La gestion des risques à la lumière des sanctions américaines

Les États-Unis ont autorisé des sanctions économiques contre la Cour Pénale Internationale (CPI) pour dissuader la juridiction de poursuivre des militaires américains, soupçonnés de crimes de guerre et de crimes contre l’humanité en Afghanistan. La CPI, appuyée par 123 Etats dont la Suisse, a de son côté «rejeté» une «tentative inacceptable de porter atteinte à l'État de droit».

Cette incroyable sanction des USA contre une institution internationale est une première mondiale. Au-delà des questions politiques que ce geste suscite (remise en cause du multilatéralisme et de l'indépendance de la justice), c’est l’occasion pour chaque intermédiaire financier en Suisse de repenser sa politique de gestion du risque en matière de sanctions.

En pratique, les banques contrôlent leurs clients et les transactions d’une manière systématique sous l’angle des sanctions, au moyen d’outils externes.

Le droit suisse permet cependant de refuser d’appliquer au cas par cas de telles sanctions étrangères controversées

D’abord, il ne serait pas question pour l’intermédiaire financier d’appliquer sans discernement des sanctions prises par des Etats étrangers mais que les autorités suisses rejettent, regrettent ou demandent de révoquer.

Ensuite, la réglementation US sur les sanctions n'a pas de base juridique directe en droit suisse. Toutefois, la FINMA considère que la recrudescence des sanctions internationales et étrangères augmente les risques juridiques et les risques de réputation.
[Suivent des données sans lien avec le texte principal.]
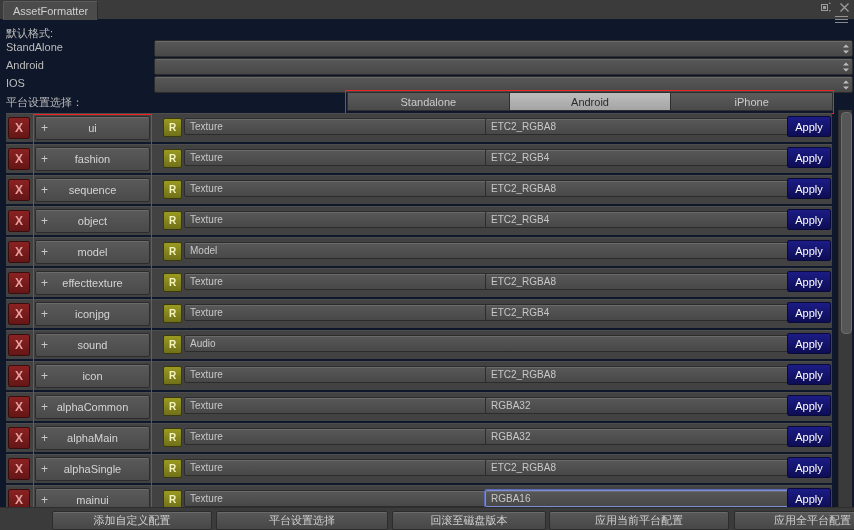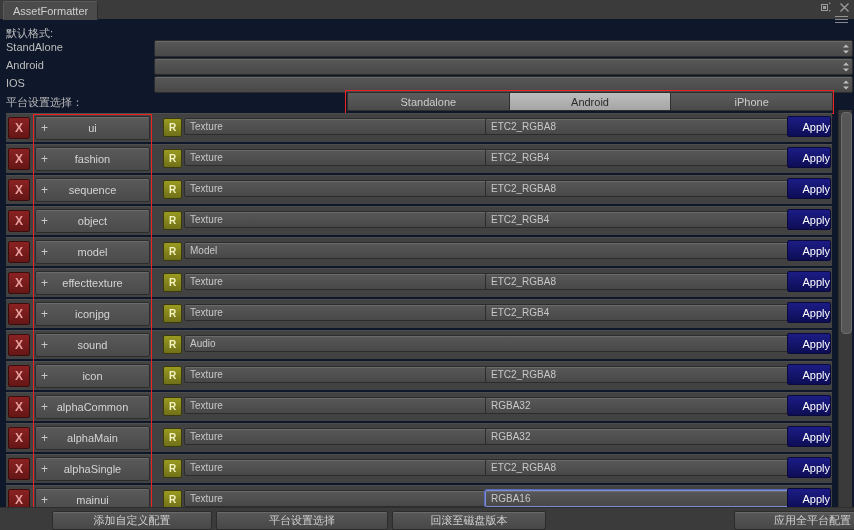--- a/index.html
+++ b/index.html
@@ -83,21 +83,21 @@
     border:1px solid #3a3a0d;border-radius:2px;
     display:flex;align-items:center;justify-content:center;
     color:#f3f3c0;font-size:10px;font-weight:bold;line-height:1;
   }
   .typefield{position:absolute;left:184px;top:5px;height:15px;}
   .fmtfield{position:absolute;top:5px;height:15px;}
   .applybtn{
     position:absolute;left:787px;top:3px;width:42px;height:19px;
     background:linear-gradient(#1c1c86,#0d0d55);
     border:1px solid #0a0a3a;border-radius:2px;
-    display:flex;align-items:center;justify-content:flex-end;
+    display:flex;align-items:center;justify-content:center;
     color:#ffffff;font-size:11px;
   }
 
   
   .vscroll{position:absolute;right:2px;top:110px;width:13px;height:404px;background:#3a3a3a;border-left:1px solid #2e2e2e;}
   .vthumb{position:absolute;left:2px;top:2px;width:9px;height:220px;background:#565656;border:1px solid #6d6d6d;border-radius:4px;}
   .vcap{position:absolute;right:2px;bottom:2px;width:13px;height:13px;background:#4a4a4a;border:1px solid #2e2e2e;
         display:flex;align-items:center;justify-content:center;}
   .vcap b{width:0;height:0;border-left:3px solid transparent;border-right:3px solid transparent;border-top:4px solid #c0c0c0;}
 
@@ -576,18 +576,21 @@
   <div class="bottombar" id="bottombar">
       <div class="btmbtn" style="left: 8px; width: 158px;">
         <span>添加自定义配置</span>
       </div>
       <div class="btmbtn" style="left: 172px; width: 170px;">
         <span>平台设置选择</span>
       </div>
       <div class="btmbtn" style="left: 348px; width: 152px;">
         <span>回滚至磁盘版本</span>
       </div>
+      <div class="btmbtn" style="left: 505px; width: 178px;">
+        <span>应用当前平台配置</span>
+      </div>
       <div class="btmbtn" style="left: 690px; width: 155px;">
         <span>应用全平台配置</span>
       </div>
     </div>
 
 </div>
 
 </body></html>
Ainsi une Banque, au regard de ses obligations en matière de surveillance, d'organisation et de gestion des risques, doit veiller au respect notamment de la réglementation américaine sur les sanctions internationales, sur la base d’une approche fondée sur les risques (FINMA, rapport d’activité 2018, p. 47 et 52).

L’évaluation du risque de sanctions étrangères peut donc se faire au cas par cas. L’approche doit être formalisée et c’est la Direction qui statue en dernier ressort. Dans le cadre des sanctions américaines contre la CPI, la latitude d’appréciation sera fonction typiquement de la devise employée et du risque opérationnel:

  • En cas de transaction en Dollars US, l’opération est réputée soumise au droit US du fait du lien contractuel entre la banque et la Maison de Clearing (obligatoirement US) auprès de laquelle elle se fournit en devises. Dans ce contexte, la décision de ne pas appliquer une sanction américaine rend toujours le risque opérationnel concret. Avec d’autres devises, le risque serait bien moindre.
     
  • Le risque opérationnel peut se matérialiser sous forme de blocage, et dans le pire des cas, de perte de la Maison de Clearing US, qui n’acceptera pas de traiter directement ou indirectement pour des clients sous sanctions américaines. Une telle restriction est aussi de nature contractuelle, soit que la Banque prend des engagements positifs à respecter la politique de sa contrepartie en matière de sanctions, et vice-versa. En cas de non-respect des engagements contractuels qui en résultent, le risque juridique s’ajoute au risque opérationnel décrit plus haut.

Que doit-on en conclure?

Il est possible en droit suisse de refuser d’appliquer des sanctions étrangères controversées ou iniques. Mais l’évaluation du risque doit être définie et formalisée dans les directives et procédures, conformément à la prudence interne de chaque établissement.

Par contraste, un intermédiaire financier soumis au droit suisse doit appliquer strictement les décisions de sanctions et d’embargos des autorités suisses. En la matière, aucune marge de manœuvre n’est possible.